Почтенные черноглазые берлинцы, с завистью глядя на светлые волосы чужака, беспокойно качают головами. Они знают, что он прав, факты есть факты, но уж очень неприятно слышать такое от бывшего коробейника, который так бесцеремонно ворвался к ним на улицу. Эти люди с такими именами, замашками, языком и деловыми методами дискредитируют старожилов. Приехали и притащили с собой те самые обычаи и привычки, которые они, местные, много лет так тщательно и успешно скрывали.
— Хватит об этом, — пытаются они сменить тему.
Но Соломон Бурак не хочет менять тему. Именно потому, что им это не нравится, он заводит такой разговор при каждом удобном случае. По той же причине он любит вставлять еврейские слова, когда говорит с фабрикантами и банкирами. Им от этого становится не по себе. Но он говорит так не только с евреями. Когда в магазине слишком разборчивая покупательница начинает крутить носом, Соломон Бурак уверяет с самым серьезным видом:
— Так то ж последний писк коломыйской моды. Модель тринадцатый номер, чтоб я так жил… Правда, Макс?
Как и в магазине, в просторном доме Бурака всегда шумно. Там постоянно полно родственников, друзей, знакомых, в основном его земляков из Мелеца. Если женщина приезжает к известному немецкому профессору или молодая семья собирается в Америку, они непременно заезжают к Шлоймеле Бураку, к Соломону, как он здесь себя называет. Останавливаются у него на несколько дней, а то и недель, едят за большим столом, спят на мягких кроватях. Соломон Бурак сам смеется над своим домом, называет его «Отель де Клоп», но просто в шутку, а не потому, что не любит гостей. Когда жена от них устает, он говорит:
— Надо жить и людям помогать.
Нередко в «Отель» заглядывает Лея Карновская, землячка Соломона и Иты Бурак.

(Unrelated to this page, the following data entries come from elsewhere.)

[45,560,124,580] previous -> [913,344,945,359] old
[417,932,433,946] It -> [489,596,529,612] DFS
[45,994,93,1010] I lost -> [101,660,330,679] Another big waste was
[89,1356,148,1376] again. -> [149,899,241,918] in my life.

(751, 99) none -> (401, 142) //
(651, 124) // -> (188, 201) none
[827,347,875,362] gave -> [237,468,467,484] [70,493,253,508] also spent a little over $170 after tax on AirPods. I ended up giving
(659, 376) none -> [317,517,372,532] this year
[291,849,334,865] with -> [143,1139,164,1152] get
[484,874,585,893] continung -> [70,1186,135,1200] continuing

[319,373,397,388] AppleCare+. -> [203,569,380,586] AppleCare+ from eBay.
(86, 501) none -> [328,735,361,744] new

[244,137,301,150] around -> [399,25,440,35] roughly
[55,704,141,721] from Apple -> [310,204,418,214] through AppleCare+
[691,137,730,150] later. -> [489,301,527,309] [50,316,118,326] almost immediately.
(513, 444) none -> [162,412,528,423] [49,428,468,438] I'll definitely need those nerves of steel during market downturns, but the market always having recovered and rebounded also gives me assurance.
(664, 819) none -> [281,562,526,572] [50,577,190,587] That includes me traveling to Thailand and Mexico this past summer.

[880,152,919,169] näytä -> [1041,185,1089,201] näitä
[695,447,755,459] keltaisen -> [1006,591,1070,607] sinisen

Когда ее муж дома, Лея не приходит к Буракам. Довид Карновский не любит навещать земляков из Мелеца. Он сам приезжий, поэтому с другими приезжими старается встречаться как можно реже. Ему вообще хотелось бы вычеркнуть из памяти годы, прожитые по ту сторону границы. Кроме того, Бураки и там были ему чужими, он их в глаза не видел. Но слышал, что они бедняки и невежды, а он, Карновский, образованный человек, из известной семьи, ему не пристало общаться с простолюдинами. Когда Бураки однажды неожиданно явились в гости к Лее Карновской и Соломон, с сигарой в зубах, панибратски хлопнул Довида по плечу, тот посмотрел на него с такой злостью, что Бураки сразу поняли: им тут не рады.